• ACTIVITY: A single number is the answer here: how many lines of the entries contain "span"?
Top of DATA FOR PROCESSING
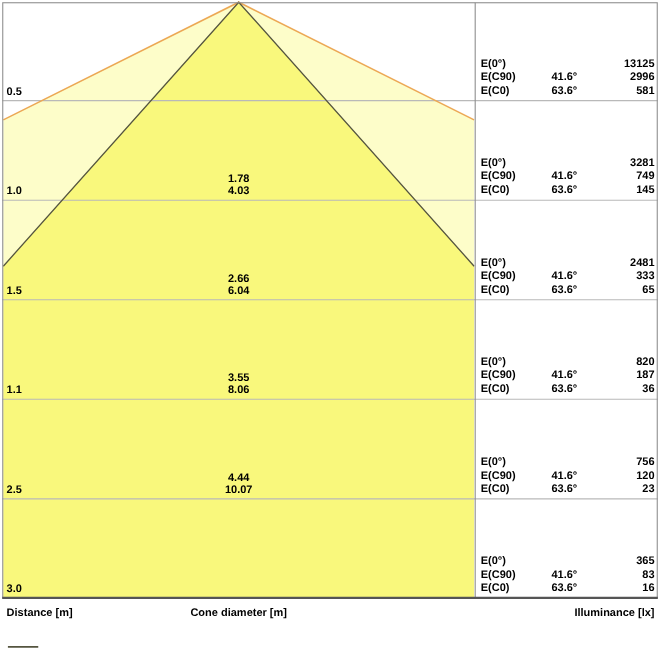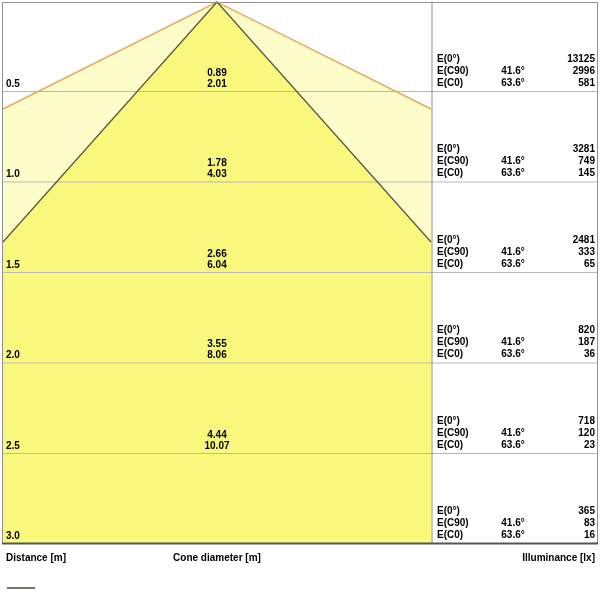--- a/index.html
+++ b/index.html
@@ -54,10 +54,6 @@
   <div class="dlabel" style="top:439.5px">2.5</div>
   <div class="dlabel" style="top:530px">3.0</div>
 
-  <div class="cpair" style="top:66.5px">
-    <div>0.89</div>
-    <div>2.01</div>
-  </div>
   <div class="cpair" style="top:157px">
     <div>1.78</div>
     <div>4.03</div>

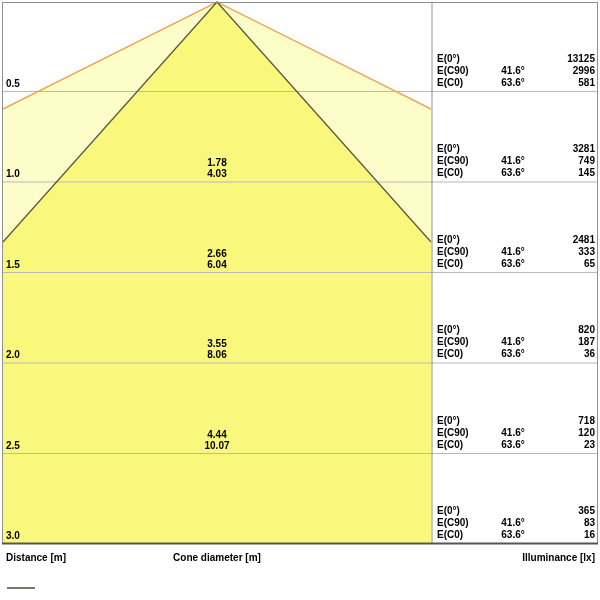--- a/index.html
+++ b/index.html
@@ -50,7 +50,7 @@
   <div class="dlabel" style="top:77.5px">0.5</div>
   <div class="dlabel" style="top:168px">1.0</div>
   <div class="dlabel" style="top:258.5px">1.5</div>
-  <div class="dlabel" style="top:349px">2.0</div>
+  <div class="dlabel" style="top:349px">1.1</div>
   <div class="dlabel" style="top:439.5px">2.5</div>
   <div class="dlabel" style="top:530px">3.0</div>
 

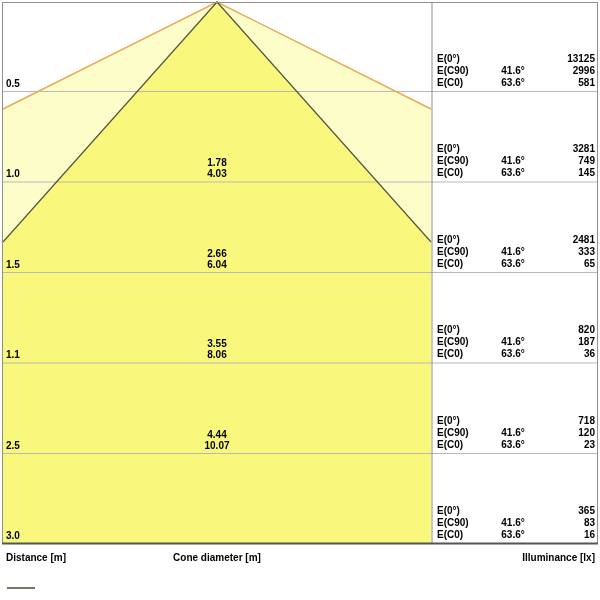--- a/index.html
+++ b/index.html
@@ -138,7 +138,7 @@
   <div class="tgroup" style="top:414.5px">
     <div class="trow">
         <span class="tl">E(0°)</span>
-        <span class="tv">718</span>
+        <span class="tv">756</span>
       </div>
     <div class="trow">
         <span class="tl">E(C90)</span>

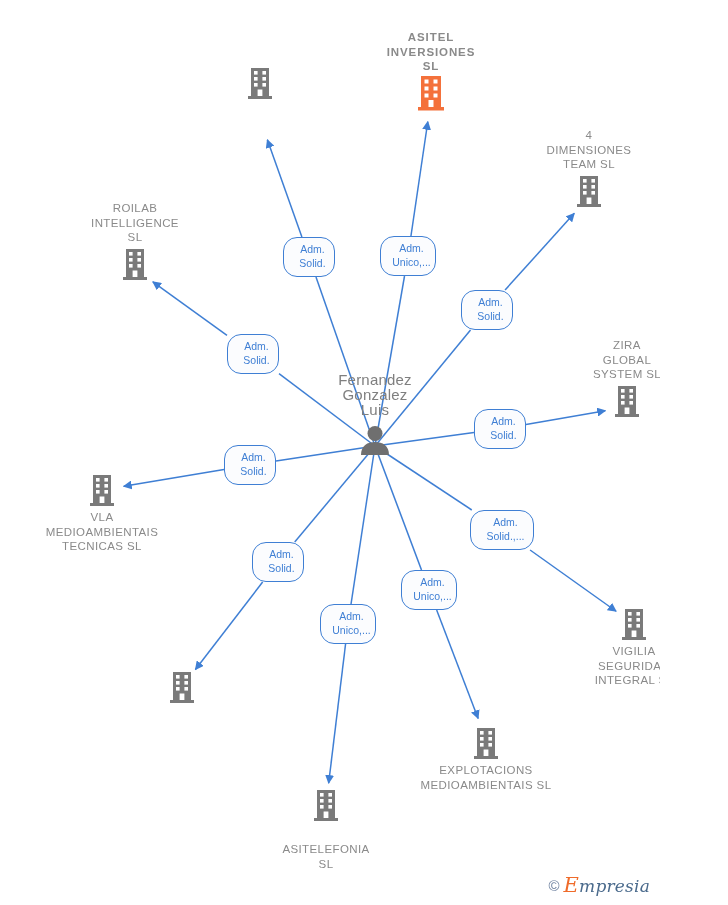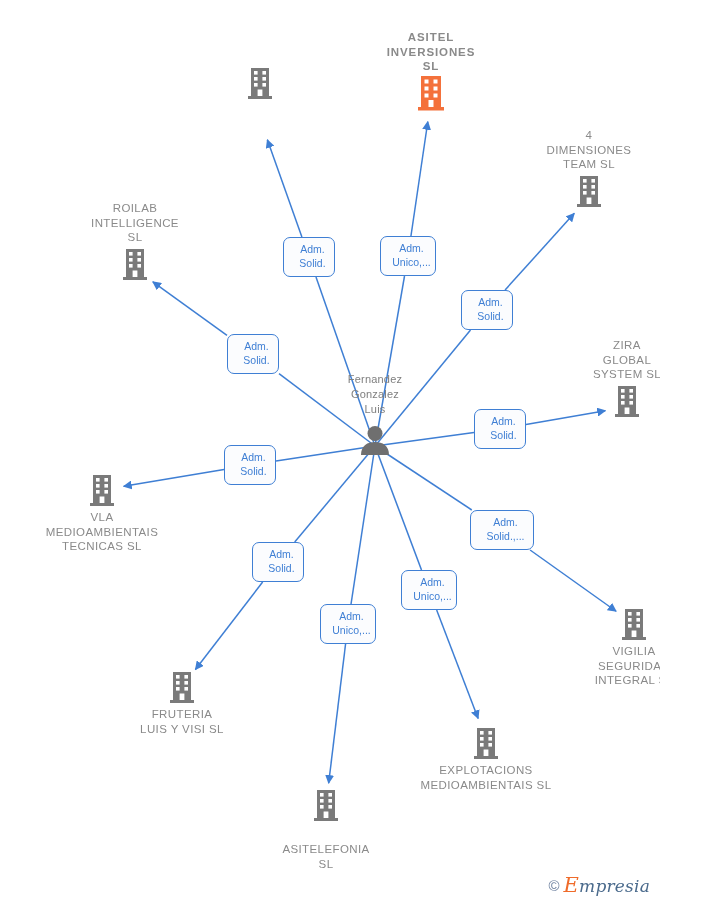--- a/index.html
+++ b/index.html
@@ -58,7 +58,7 @@
   .edge-label {
     position: absolute;
     border: 1.4px solid #3f7fd4;
-    border-radius: 7px;
+    border-radius: 14px;
     background: #fbfcfe;
     color: #3f7fd4;
     font-size: 10.5px;

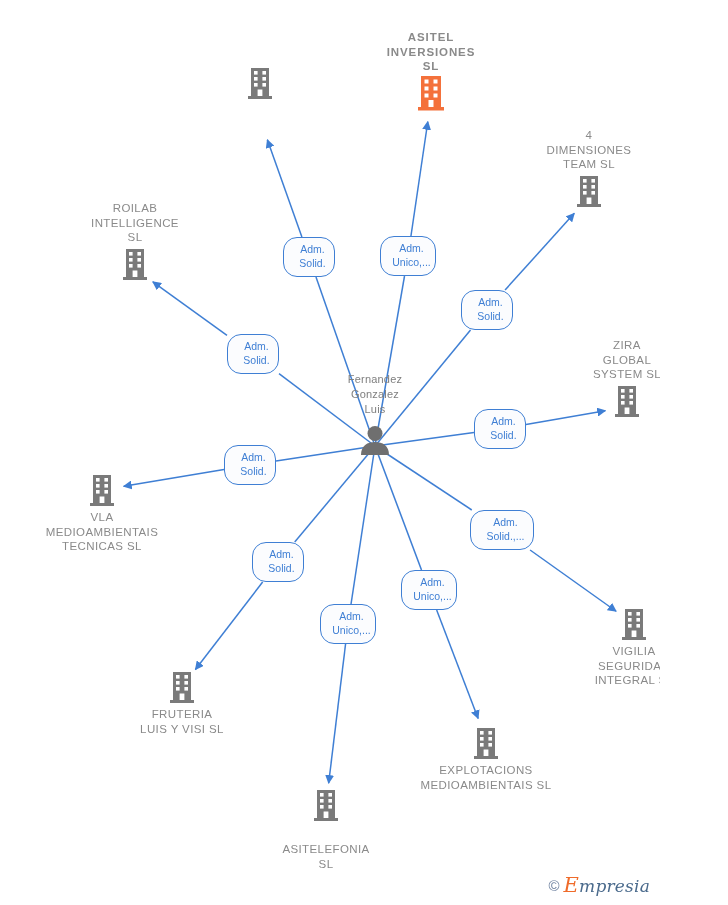--- a/index.html
+++ b/index.html
@@ -48,7 +48,7 @@
     line-height: 0;
   }
   .node.person .label {
-    font-size: 11px;
+    font-size: 15px;
     line-height: 15px;
     letter-spacing: 0.2px;
     color: #7f7f7f;

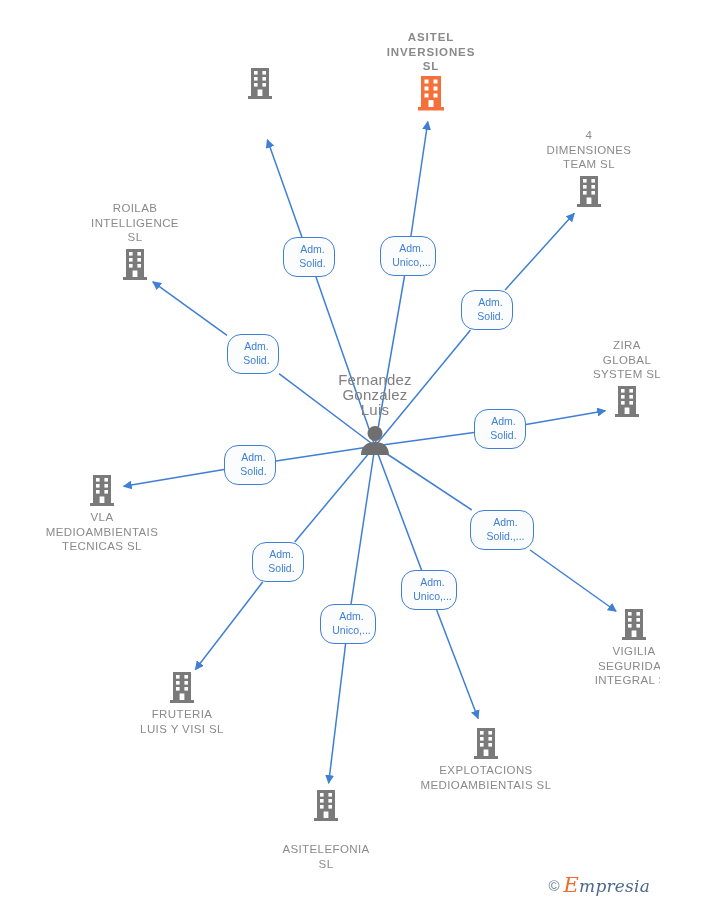--- a/index.html
+++ b/index.html
@@ -297,8 +297,6 @@
     </g>
   </svg>
         </div>
-        <div class="label" style="margin-top: 3px;">FRUTERIA
-LUIS Y VISI  SL</div>
       </div>
       <div class="node" style="left: 486px; top: 726px;">
         <div class="glyph">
Bottom of DATA FOR PROCESSING
• SOLUTION: 4